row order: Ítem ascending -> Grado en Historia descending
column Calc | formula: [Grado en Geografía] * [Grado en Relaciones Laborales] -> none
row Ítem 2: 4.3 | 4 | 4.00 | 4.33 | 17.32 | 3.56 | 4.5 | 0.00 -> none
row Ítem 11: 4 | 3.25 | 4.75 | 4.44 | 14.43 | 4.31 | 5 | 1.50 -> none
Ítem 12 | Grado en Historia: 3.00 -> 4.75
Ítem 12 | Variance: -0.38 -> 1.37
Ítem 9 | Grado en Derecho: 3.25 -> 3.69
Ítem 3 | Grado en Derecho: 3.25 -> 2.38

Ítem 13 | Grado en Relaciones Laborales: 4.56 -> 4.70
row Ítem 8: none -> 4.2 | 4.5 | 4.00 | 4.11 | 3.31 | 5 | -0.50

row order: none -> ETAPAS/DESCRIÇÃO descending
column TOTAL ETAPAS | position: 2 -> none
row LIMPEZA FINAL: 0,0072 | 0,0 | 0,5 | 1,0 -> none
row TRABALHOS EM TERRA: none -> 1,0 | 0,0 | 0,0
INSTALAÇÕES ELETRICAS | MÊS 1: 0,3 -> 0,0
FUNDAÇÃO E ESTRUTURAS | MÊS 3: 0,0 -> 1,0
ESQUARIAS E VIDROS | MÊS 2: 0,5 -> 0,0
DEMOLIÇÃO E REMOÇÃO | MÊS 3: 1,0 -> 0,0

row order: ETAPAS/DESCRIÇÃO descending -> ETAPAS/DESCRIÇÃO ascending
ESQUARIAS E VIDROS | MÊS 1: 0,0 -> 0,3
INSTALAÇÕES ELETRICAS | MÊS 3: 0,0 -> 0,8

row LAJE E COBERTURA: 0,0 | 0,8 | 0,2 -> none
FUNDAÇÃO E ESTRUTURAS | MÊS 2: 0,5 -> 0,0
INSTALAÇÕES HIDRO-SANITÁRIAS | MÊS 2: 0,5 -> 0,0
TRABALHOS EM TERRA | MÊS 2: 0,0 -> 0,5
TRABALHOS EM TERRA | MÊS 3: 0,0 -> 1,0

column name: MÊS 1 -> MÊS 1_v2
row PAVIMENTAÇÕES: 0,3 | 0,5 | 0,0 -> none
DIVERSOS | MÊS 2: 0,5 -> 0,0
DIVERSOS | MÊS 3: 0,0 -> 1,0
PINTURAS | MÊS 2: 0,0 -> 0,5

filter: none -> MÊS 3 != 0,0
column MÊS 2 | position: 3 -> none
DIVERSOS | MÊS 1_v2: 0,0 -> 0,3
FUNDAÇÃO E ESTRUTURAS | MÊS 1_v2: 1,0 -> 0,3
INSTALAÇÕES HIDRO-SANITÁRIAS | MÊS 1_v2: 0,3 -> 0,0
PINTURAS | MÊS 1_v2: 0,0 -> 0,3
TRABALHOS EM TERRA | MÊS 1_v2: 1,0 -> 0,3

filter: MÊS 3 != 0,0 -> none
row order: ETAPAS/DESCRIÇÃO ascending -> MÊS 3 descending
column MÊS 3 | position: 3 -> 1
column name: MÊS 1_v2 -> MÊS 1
=======
Search the entries for the word "ETAPAS" and report how many lines contain it, as a bare number.

• **EXERCISE RESPONSE**
4